1) per scrivere le parole chiave per guidare il racconto al compagno durante la successiva consultazione: “altrimenti non ci si può ricordare tutto”;
2) per scrivere parole di cui si vuole conoscere il significato.

Esaminiamo il primo scopo. Se la consultazione con il compagno è vista come un atto “razionalmente corretto”, un’operazione in cui bisogna essere “scientifici”, in cui bisogna produrre un riassunto “obiettivo”, allora, sì, si può capire che per esigenze di precisione si può rivendicare la penna. Se invece la consultazione con il compagno è vista come un’opera di libera fantasia, di invenzione, allora la penna non serve. Anzi le cose scritte nero su bianco spesso accumulano un’autorevolezza che non ha la parola parlata, e quindi diventano meno negoziabili, quindi meno suscettibili di modifica nella discussione con il compagno. Invece quando tutto è mobile, tutto è negoziabile, la discussione fra i due studenti è più ricca, più esplorativa, più fantasiosa. Allora come mai il mio studente cavia ha protestato? Evidentemente perché io non sono stato abbastanza bravo nel convincerlo di lasciarsi andare alla sua fantasia. Nella mia difesa cito tre fattori che giocavano un effetto negativo: a) era la prima lezione con questa “classe”; b) lavoravano sotto gli occhi di osservatori; c) chi voleva la penna era un insegnante che finora ha fatto scrivere i suoi studenti. Sono tutti fattori che tendevano a sminuire l’effetto dei miei calorosi inviti ad abbandonarsi alla fantasia.

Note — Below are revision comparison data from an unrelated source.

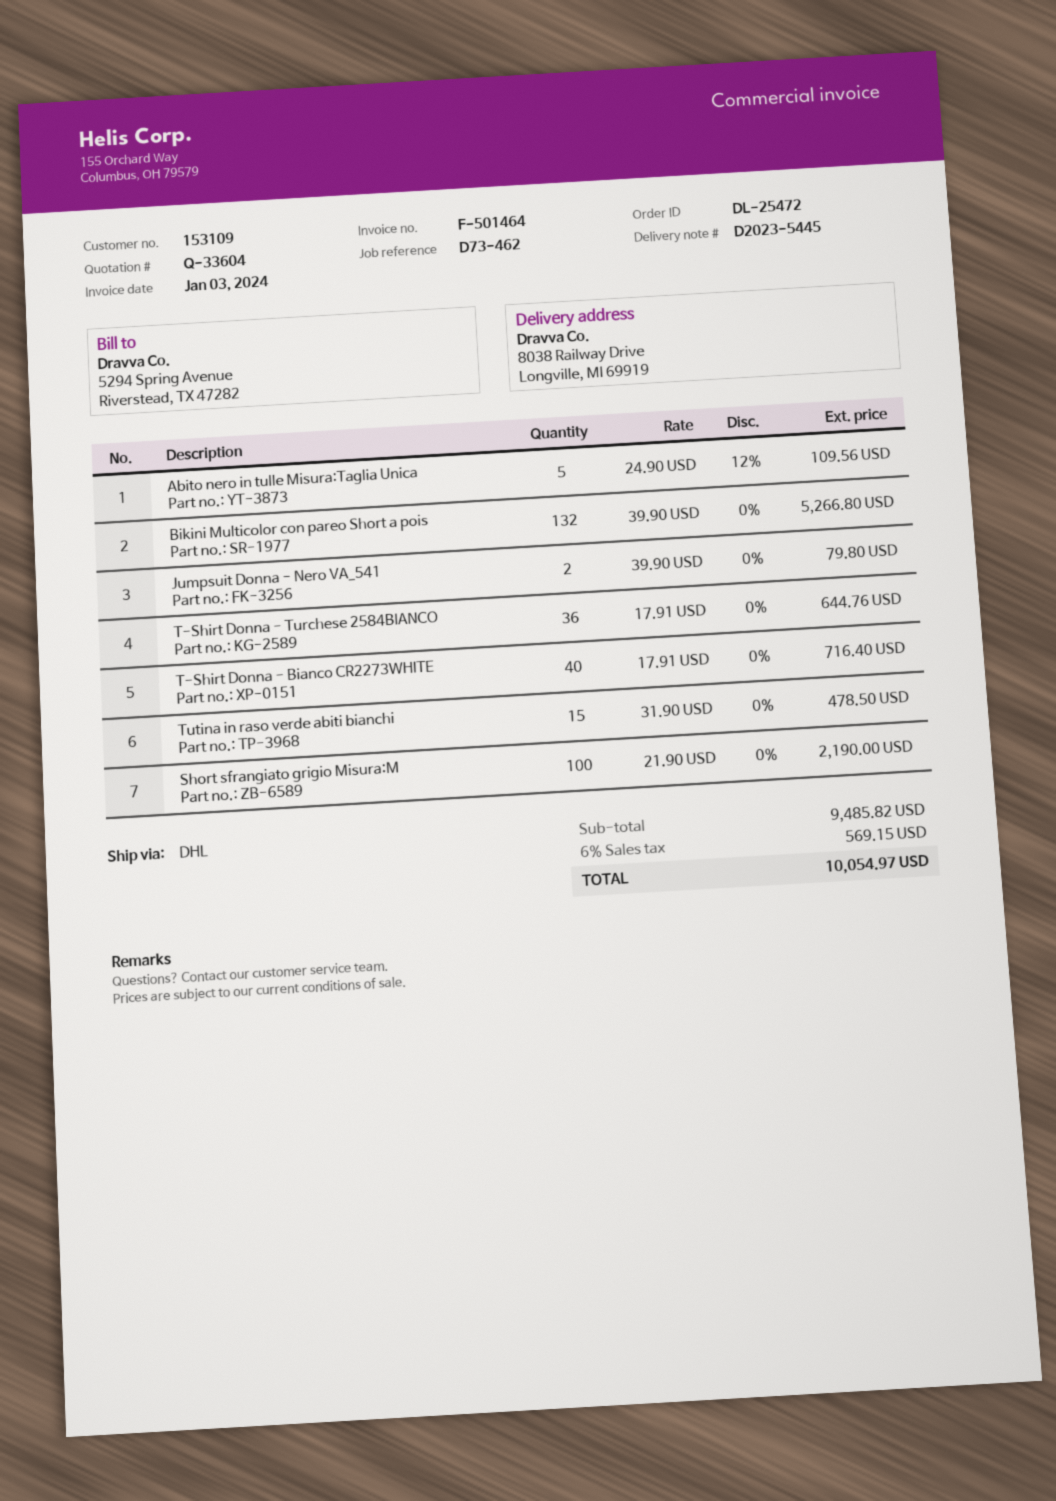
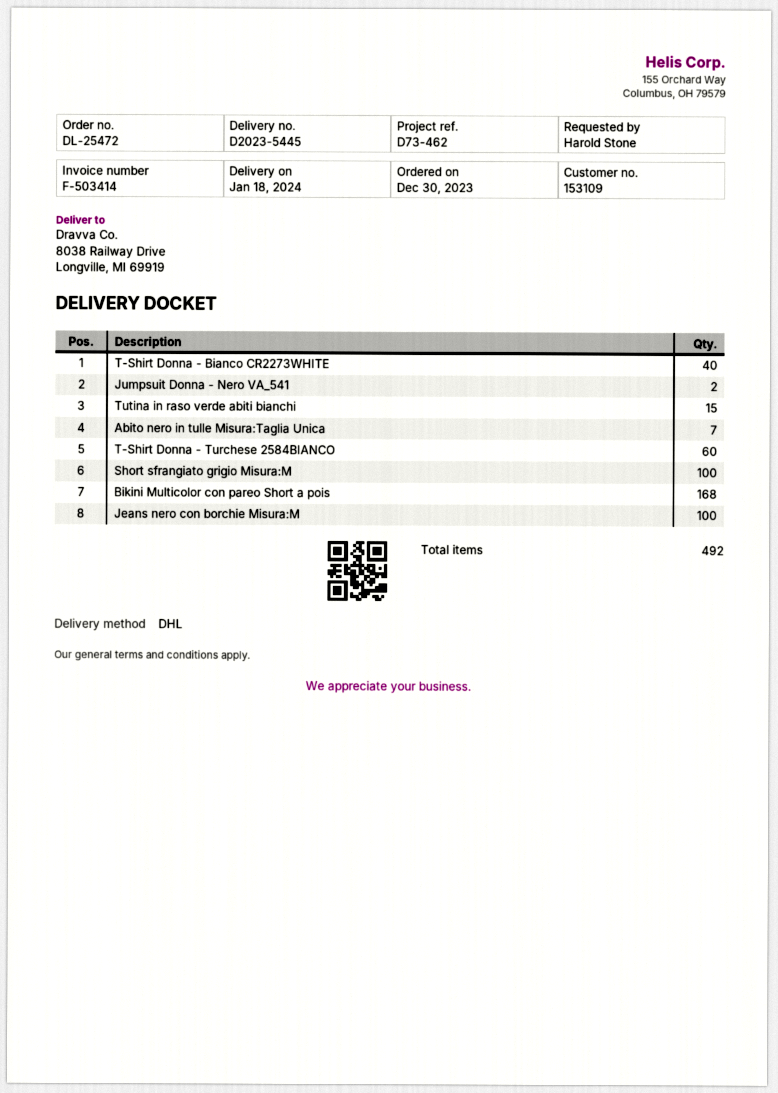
invoice number: F-501464 -> F-503414
Abito nero in tulle Misura:Taglia Unica: 5 -> 7
Bikini Multicolor con pareo Short a pois: 132 -> 168
T-Shirt Donna - Turchese 2584BIANCO: 36 -> 60
Jeans nero con borchie Misura:M: none -> 100

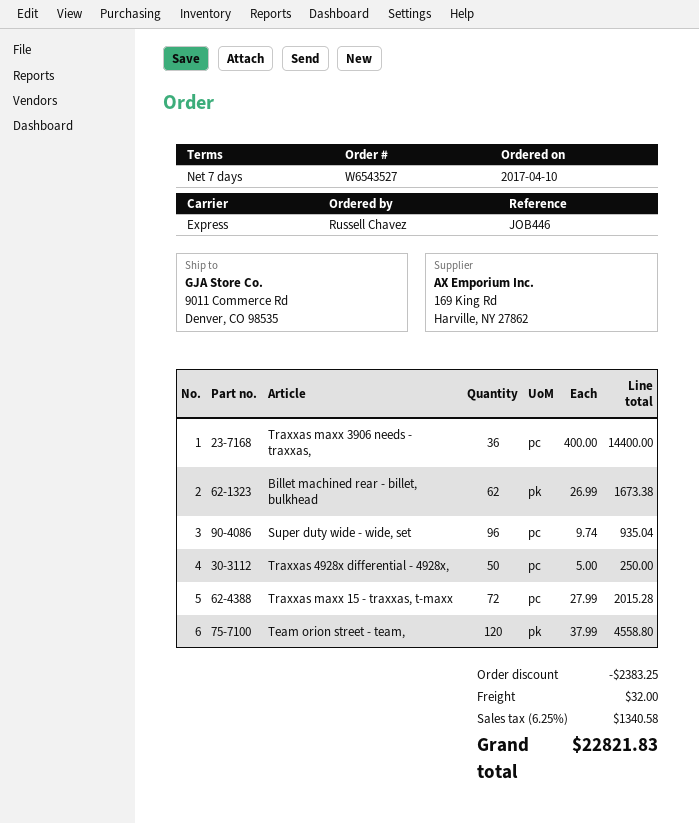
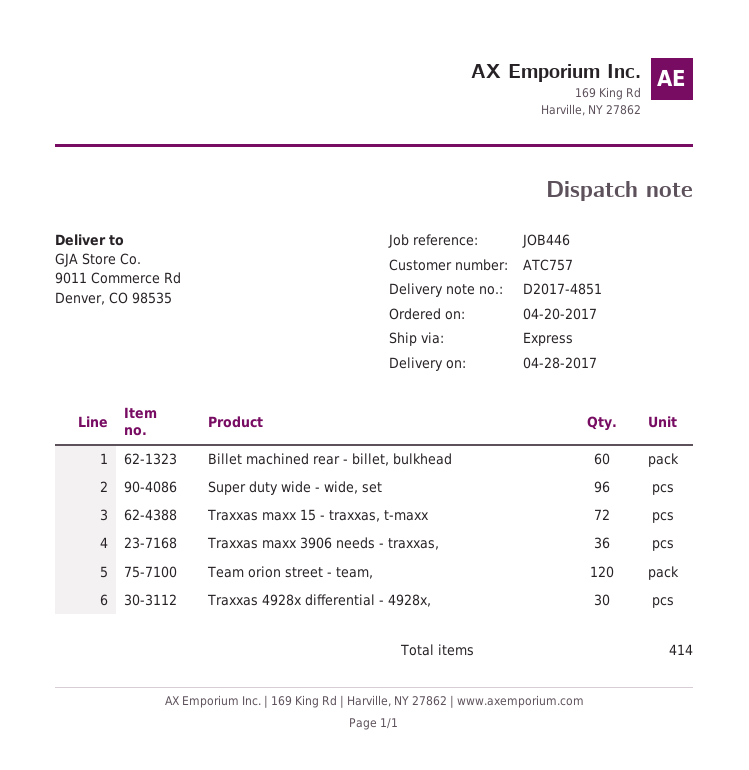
order date: 2017-04-10 -> 2017-04-20
Billet machined rear - billet, bulkhead: 62 -> 60
Traxxas 4928x differential - 4928x,: 50 -> 30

Vediamo il secondo scopo. Se lo studente in questione ha la possibilità di scrivere la parola che lo incuriosisce, sicuramente la scriverà. Poi, finito l’ascolto, ne chiederà all’insegnante, o ne cercherà sul dizionario il significato. Che c’è di male? Prima di rispondere, racconto ciò che succede in merito con le mie classi quando non c’è la possibilità di scrivere. Generalmente, dopo un certo numero di ascolti (forse 4-5), al momento in cui spengo il registratore e invito gli studenti a continuare la consultazione con il compagno, uno o due studenti mi chiedono il significato di una o due parole, e spesso la mia risposta provoca una reazione di grande soddisfazione. Questa soddisfazione deriva, credo, dalla conferma che l’intuizione dello studente che la parola scelta fosse una parola “chiave” era giusta. Frequentemente lo studente si è già posto un’ipotesi di significato, e la sua domanda a me è di conferma. E in questo caso la soddisfazione è ancora più grande. Coma mai lo studente si ricorda la parola? Secondo me, perché lo scopo dello studente è sempre di cercare di capire il testo come interezza e non come un insieme di parole. E questa ricerca provoca ogni tanto una tale necessità di conoscere il significato di una determinata parola che non può essere dimenticata. Invece, se torniamo allo studente che ha rivendicato la penna, la rivendicazione viene fatta proprio perché “altrimenti non ci si potrebbe ricordare la parola”. Ciò mi porta alla conclusione che l’attenzione dello studente si è spostata dal testo alle parole. E fornire penne e carta incoraggerebbe un simile approccio, provocando probabilmente un maggior numero di parole appuntate e un progressivo rinforzo di una studio lessicale piuttosto di uno studio testuale.

Da quando faccio ascoltare i miei studenti senza penne e carta vedo una più rapida acquisizione della sicurezza nella propria capacità di trovare un significato nei testi orali, anche in quelli più oscuri.